The problem with Jesus' divinity

I love bashing Christianity. Not because I don't think Christians are generally nice, normal people, but because any close scrutiny of the Christian doctrine reveals it to be a hodgepodge of some of the most ridiculously stupid ideas anyone's ever conjured up. So since it's Sunday today, I thought I'd bash, mock, and criticize the completely inane Christian idea that Jesus is God.

Christians are monotheists. But they're a sort of strange kind of monotheists, because they believe in a "triune" god that has three incarnations – Father, Son, and Holy Spirit. Clearly if you do not already know this, you probably wouldn't be reading this blog. But the idea of Jesus being both God and being separate from God poses a litany of logical problems, particularly in light of scriptures.

We have to ask what it is that defines an individual. I mean, if God, Jesus and the Holy Spirit are truly one, they are essentially the religious version of the Borg. Individuality, to me, seems best defined by autonomy. I have my own will, my own thoughts, my own desires, and they are different from yours. Some people like to talk about everyone being "one" in some wishy-washy new age kind of way, but on close examination that kind of blathering is pretty meaningless. We're not "one". We have shared needs and interests of course, but we're still just a collection of individuals with unique desires, struggles, and ambitions. So if Jesus and God are really "one", they should, like the Borg in Star Trek, have a single autonomous will. However, scripture seems to indicate that this is not the case.
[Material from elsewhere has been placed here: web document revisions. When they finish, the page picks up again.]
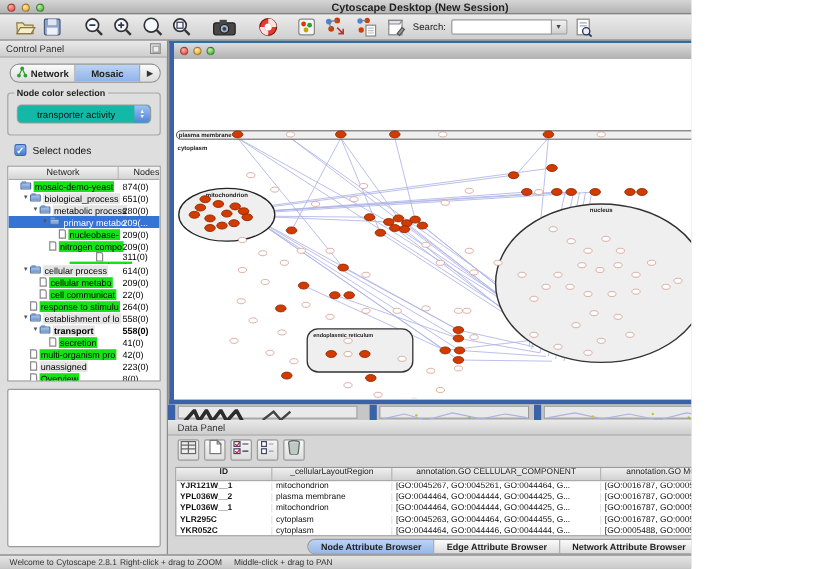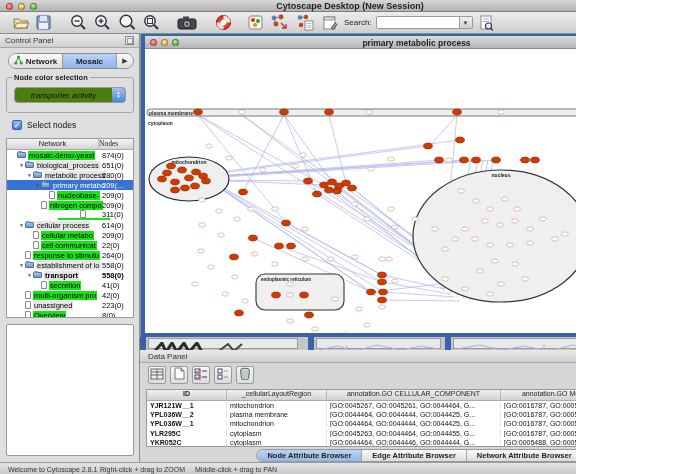"primary metabolic process" div.title { html: <div>primary metabolic process</div> -> none }
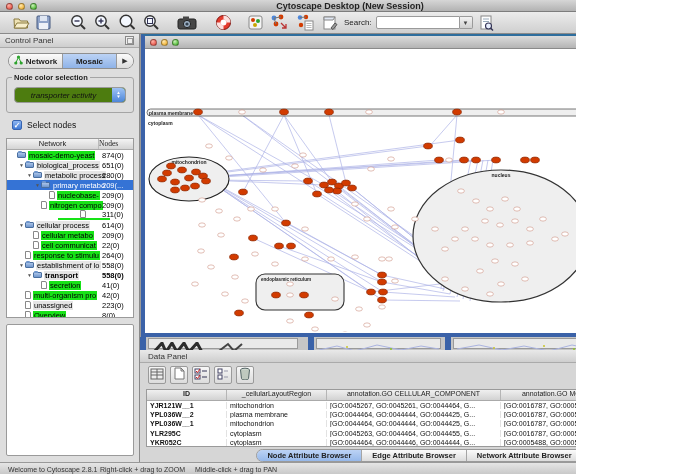"transporter activity" .dropdown { background: #4d7c0f -> #14b8a6; font-style: italic -> none }
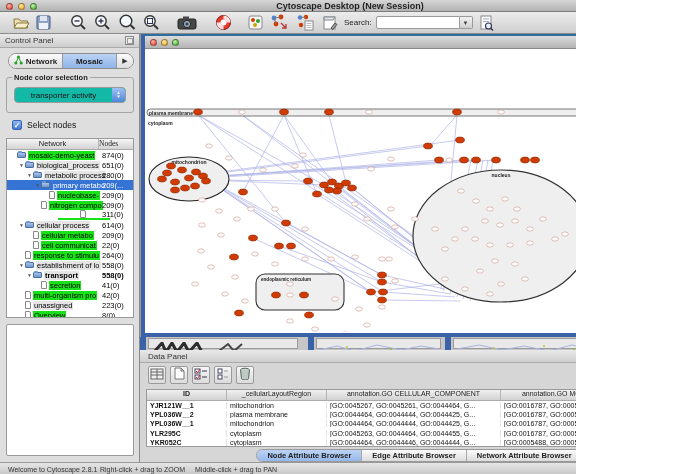"Nodes" .tree-header .th2 { font-family: Liberation Serif, serif -> none; text-align: left -> right }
The first and most obvious indication is that Jesus frequently prays to God. If Jesus and God are one, then Jesus already knows God's will, because God's will is his will. So what is the point of Jesus praying?  The temptation in the desert makes even less sense: Satan ostensibly tempts Jesus with "all the kingdoms of the earth". But in Luke 4:6, Satan says "it has been handed over to me, and I give it to whomever I wish." Um... handed over by whom? One would presume that God, being all-powerful, is the only one who could give Satan dominion over anything. So this is like saying God gave Satan dominion over the earth so he (God) could tempt himself.

There are lots and lots of scriptures that seem to suggest that the whole idea of Jesus' divinity was added to the religion over time, rather than being one of those indispensable foundational ideas. Here are a few to pick your brain over:
And Jesus said to him, "Why do you call Me good? No one is good except God alone. [Mark 10:18]

About the ninth hour Jesus cried out with a loud voice, saying, " ELI, ELI, LAMA SABACHTHANI?" that is, "MY GOD, MY GOD, WHY HAVE YOU FORSAKEN ME?" [Matthew 27:46]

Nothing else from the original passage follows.